The Premier Sugar Mills (PSX: PMRS) was established as a public limited company in 1994. The company manufactures and sells white sugar and spirit. It is part of the larger Premier Group of companies.
Shareholding pattern
As at September 30, 2021, over 64 percent shares are owned by the directors, CEO, their spouses and minor children. Within this category, nearly 29 percent shares are held by Mr. Aziz Sarfaraz Khan, the Chairman of the company, and 25 percent by Mr. Abbas Sarfaraz Khan, the CEO of the company. Close to 24 percent shares are with the local general public, followed by over 10 percent in associated companies, undertakings and related parties that solely includes Arpak International Investments Limited. The latter is also a company within the Premier Group. The remaining over 1 percent shares is with the rest of the shareholder categories.

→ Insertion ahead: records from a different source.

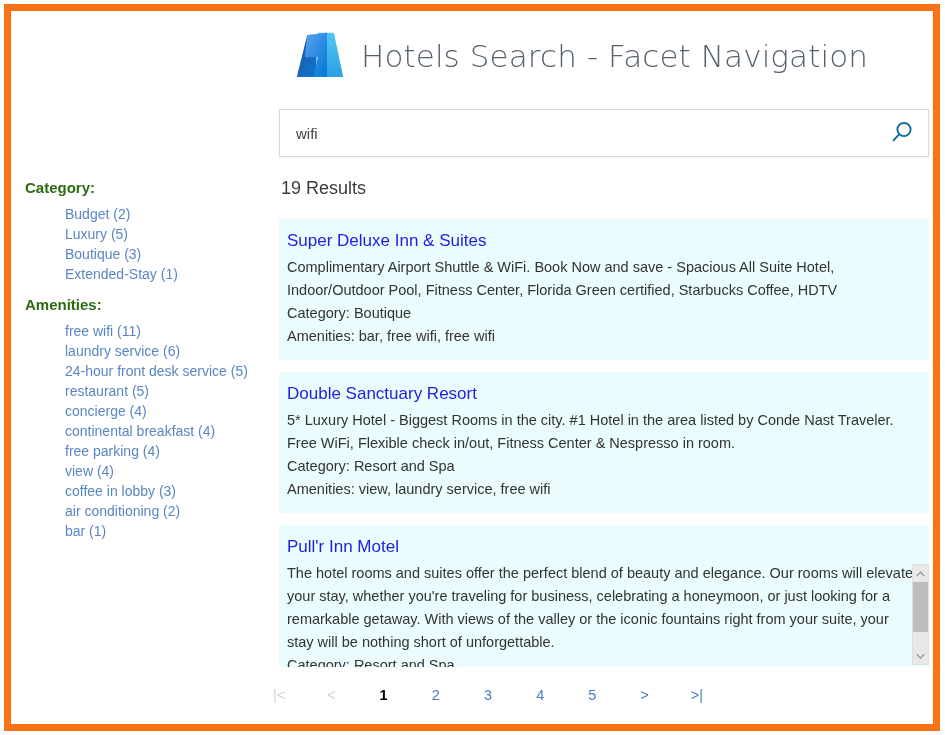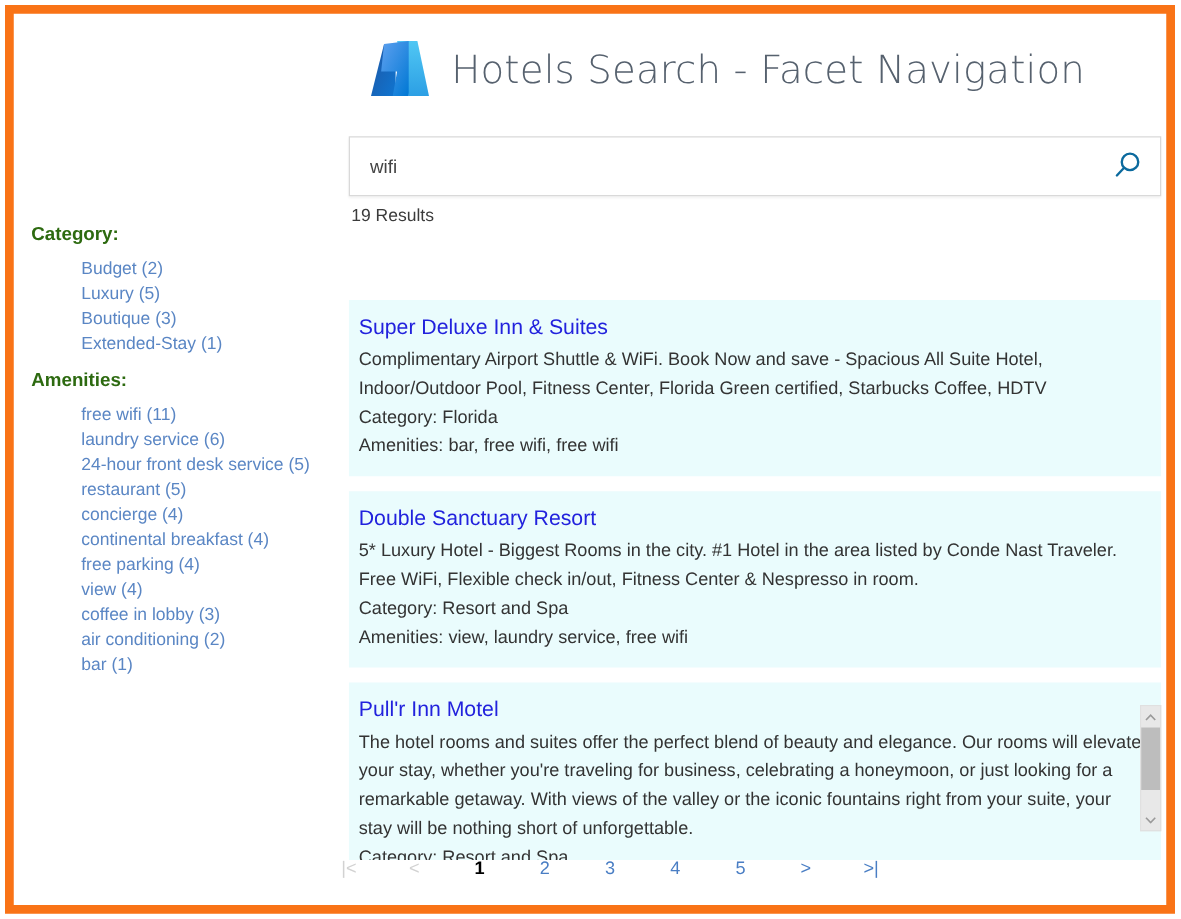--- a/index.html
+++ b/index.html
@@ -85,33 +85,32 @@
     display: flex;
     align-items: center;
     justify-content: center;
     padding: 0;
   }
 
   
   .results-count {
     position: absolute;
     left: 270px;
-    top: 153px;
-    font-size: 14px;
+    top: 167px;
+    font-size: 18px;
     color: #3b3b3b;
     text-align: right;
   }
   .results-viewport {
     position: absolute;
     left: 268px;
     top: 208px;
     width: 650px;
     height: 448px;
     overflow: hidden;
-    margin-top: 21px;
   }
   .results-inner {
     width: 650px;
   }
   .result-card {
     background: #eafcfd;
     padding: 9px 14px 12px 8px;
     margin-bottom: 12px;
     box-sizing: border-box;
   }
@@ -256,21 +255,21 @@
   </div>
 
   <div class="results-count">19 Results</div>
 
   <div class="results-viewport">
     <div class="results-inner">
 
       <div class="result-card">
         <div class="result-title">Super Deluxe Inn &amp; Suites</div>
         <p class="result-desc">Complimentary Airport Shuttle &amp; WiFi.  Book Now and save - Spacious All Suite Hotel, Indoor/Outdoor Pool, Fitness Center, Florida Green certified, Starbucks Coffee, HDTV</p>
-        <p class="result-meta">Category: Florida</p>
+        <p class="result-meta">Category: Boutique</p>
         <p class="result-meta">Amenities: bar, free wifi, free wifi</p>
       </div>
 
       <div class="result-card">
         <div class="result-title">Double Sanctuary Resort</div>
         <p class="result-desc">5* Luxury Hotel - Biggest Rooms in the city.  #1 Hotel in the area listed by Conde Nast Traveler. Free WiFi, Flexible check in/out, Fitness Center &amp; Nespresso in room.</p>
         <p class="result-meta">Category: Resort and Spa</p>
         <p class="result-meta">Amenities: view, laundry service, free wifi</p>
       </div>
 

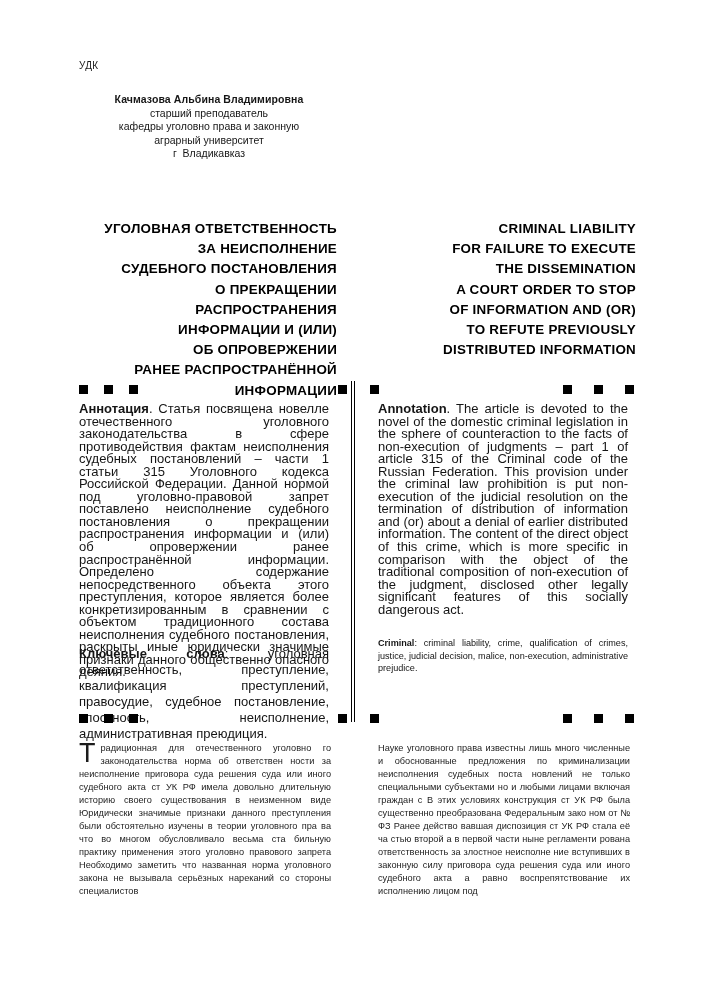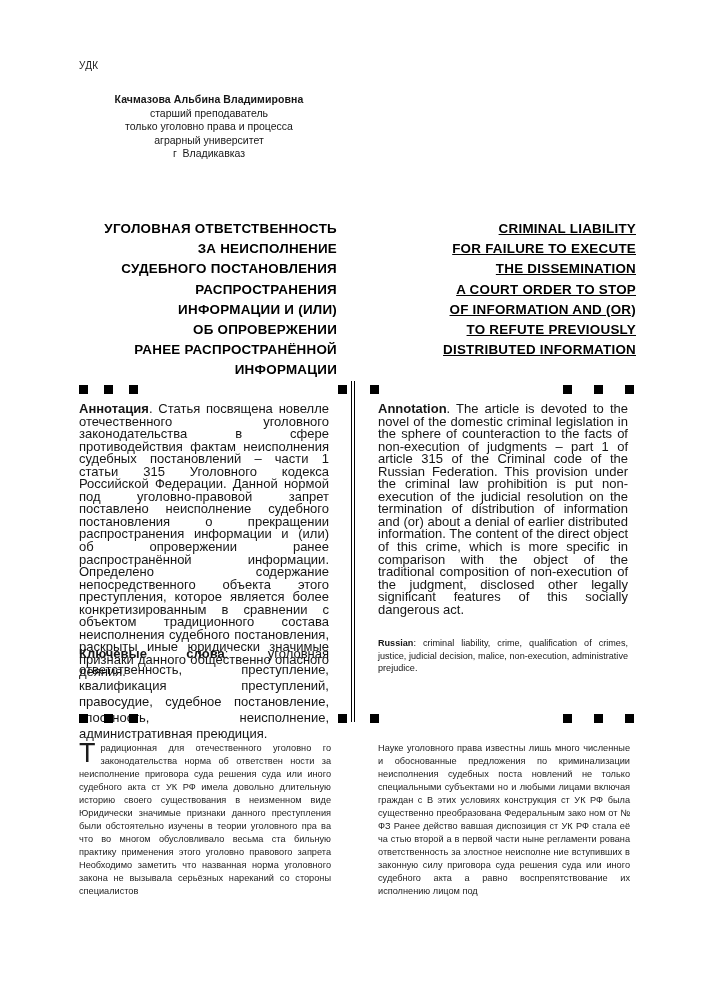--- a/index.html
+++ b/index.html
@@ -66,21 +66,20 @@
     position: absolute;
     left: 378px;
     top: 210px;
     width: 258px;
     font-size: 13.4px;
     line-height: 20.2px;
     font-weight: bold;
     letter-spacing: 0.25px;
     color: #000;
     text-transform: uppercase;
-    text-decoration: underline;
   }
   .title-ru .tl, .title-en .tl { display: block; text-align: right; }
 
   
   .sq-row {
     position: absolute;
     height: 9px;
   }
   .sq {
     position: absolute;
@@ -150,29 +149,30 @@
 </head>
 <body>
 
 <div class="page">
 
   <div class="udk">УДК</div>
 
   <div class="author-block">
     <div class="author-name">Качмазова Альбина Владимировна</div>
     <div class="author-line">старший преподаватель</div>
-    <div class="author-line">только уголовно права и процесса</div>
+    <div class="author-line">кафедры уголовно права и законную</div>
     <div class="author-line">аграрный университет</div>
     <div class="author-line">г  Владикавказ</div>
   </div>
 
   <h1 class="title-ru">
     <span class="tl">Уголовная ответственность</span>
     <span class="tl">за неисполнение</span>
     <span class="tl">судебного постановления</span>
+    <span class="tl">о прекращении</span>
     <span class="tl">распространения</span>
     <span class="tl">информации и (или)</span>
     <span class="tl">об опровержении</span>
     <span class="tl">ранее распространённой</span>
     <span class="tl">информации</span>
   </h1>
 
   <h1 class="title-en">
     <span class="tl">Criminal liability</span>
     <span class="tl">for failure to execute</span>
@@ -202,21 +202,21 @@
 
   <div class="kw-left">
     <span class="lead">Ключевые слова</span><span>: уголовная ответственность, преступление, квалификация преступлений, правосудие, судебное постановление, злостность, неисполнение, административная преюдиция.</span>
   </div>
 
   <div class="abs-col abs-right">
     <p><span class="lead">Annotation</span><span>. The article is devoted to the novel of the domestic criminal legislation in the sphere of counteraction to the facts of non-execution of judgments – part 1 of article 315 of the Criminal code of the Russian Federation. This provision under the criminal law prohibition is put non-execution of the judicial resolution on the termination of distribution of information and (or) about a denial of earlier distributed information. The content of the direct object of this crime, which is more specific in comparison with the object of the traditional composition of non-execution of the judgment, disclosed other legally significant features of this socially dangerous act.</span></p>
   </div>
 
   <div class="kw-right">
-    <span class="lead">Russian</span><span>: criminal liability, crime, qualification of crimes, justice, judicial decision, malice, non-execution, administrative prejudice.</span>
+    <span class="lead">Criminal</span><span>: criminal liability, crime, qualification of crimes, justice, judicial decision, malice, non-execution, administrative prejudice.</span>
   </div>
 
   <div class="sq-row" id="sq-row-bottom" style="left: 0px; top: 714px; width: 709px;">
       <span class="sq" style="left: 79px; background: rgb(0, 0, 0);"></span>
       <span class="sq" style="left: 104px; background: rgb(0, 0, 0);"></span>
       <span class="sq" style="left: 129px; background: rgb(0, 0, 0);"></span>
       <span class="sq" style="left: 338px; background: rgb(0, 0, 0);"></span>
       <span class="sq" style="left: 370px; background: rgb(0, 0, 0);"></span>
       <span class="sq" style="left: 563px; background: rgb(0, 0, 0);"></span>
       <span class="sq" style="left: 594px; background: rgb(0, 0, 0);"></span>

Historical operational performance
Over the years, Premier Sugar Mills has experienced a fluctuating topline with profit margins, in the last six years particularly, remaining stable between MY16 and MY18, before increasing until MY19 and sliding till MY21.
In MY17, topline contracted by close to 40 percent, with revenue reducing to Rs 892 million from over Rs 1 billion in the previous year. During the season, the mills produced 25,003 tons, higher by over 41 percent year on year. Despite the surplus sugar for the country of 2.5 million tons, the Ministry of Commerce did not allow export without subsidy during the prevalent high international prices. The resultant surplus in the domestic market therefore put downward pressure on selling prices, causing revenue to decline. On the other hand, costs were intact, leading the company to post a gross loss of Rs122 million that increased to a net loss of Rs 147 million as further costs were incurred.
Revenue in MY18 climbed by over 41 percent to reach nearly Rs 1.3 billion. The company produced 22,708 tons at an average recovery rate of 11.12 percent in the crushing season 2017-2018. Production volume was lower by 9 percent. The company claims that selling prices have remained subdued, while in the crushing season 2018-2019 it expects prices to stabilize after the closing of crushing season. On the other hand, costs continued to exceed revenue, causing the company to post a gross loss for the third consecutive year, of Rs 67 million. With a decrease in other income, the loss worsened to Rs 196 million in net loss which has been the highest loss incurred thus far.
In MY19, revenue reduced by 15 percent to remain above the Rs 1 billion mark. During the crushing season 2018-2019, the mill produced 16,768 tons of sugar, lower by over 26 percent, at an average recovery rate of 10.9 percent. The company claims that the lower crushing has been “due to procurement of sugar cane for tax-free commercial Gur manufacturing at high prices”. Moreover, cost of production reduced to below the topline, making some room for profitability. Gross margin was recorded at 13 percent. But with the rise in finance expense due to rising interest rates, the company barely managed to make a nominal net profit for the year at Rs 184,000.
Revenue contracted again in MY20 by 12.6 percent, to fall below Rs 1 billion. But the company made some export sales during the year of Rs 228 million, whereas local sales reduced by close to 32 percent. During the crushing season 2019-2020, the company produced significantly lower volume of 3,149 tons of sugar at an average recovery rate of 8.77 percent. This was attributed to “diversion of the entire sugarcane crop to tax free commercial Gur making”. Moreover, the company states that the presence of middlemen increased the price of raw material to Rs 300 that had a notable effect on cost of production. The latter once again exceeded revenue, causing the company to post a gross loss of Rs 4 million. Despite the higher support from other income year on year, the company posted a net loss of Rs 49 million for the year.
Recent results and future outlook
The company saw the biggest contraction in revenue in MY21 since MY16. Topline fell to Rs 549 million with local sales more than halving year on year and export sales increasing by over 38 percent to clock in at nearly Rs 316 million. During the crushing season 2020-2021, the company produced 1,817.5 tons of sugar at an average recovery rate of 8.32 percent. The mill also announced temporary closure till end of January 2022. Production cost exceeded revenue again with the company posting a gross loss of Rs 213 million. Despite the significant drop in finance expense, the net loss increased to an all-time high of Rs202 million.
For the crushing season 2020-2021, the company operated for 34 days and remained closed otherwise due to the no supply of sugar cane, while for the crushing season 2021-2022 the company expects prices to be lower due to the country’s estimated production of 7 million tons.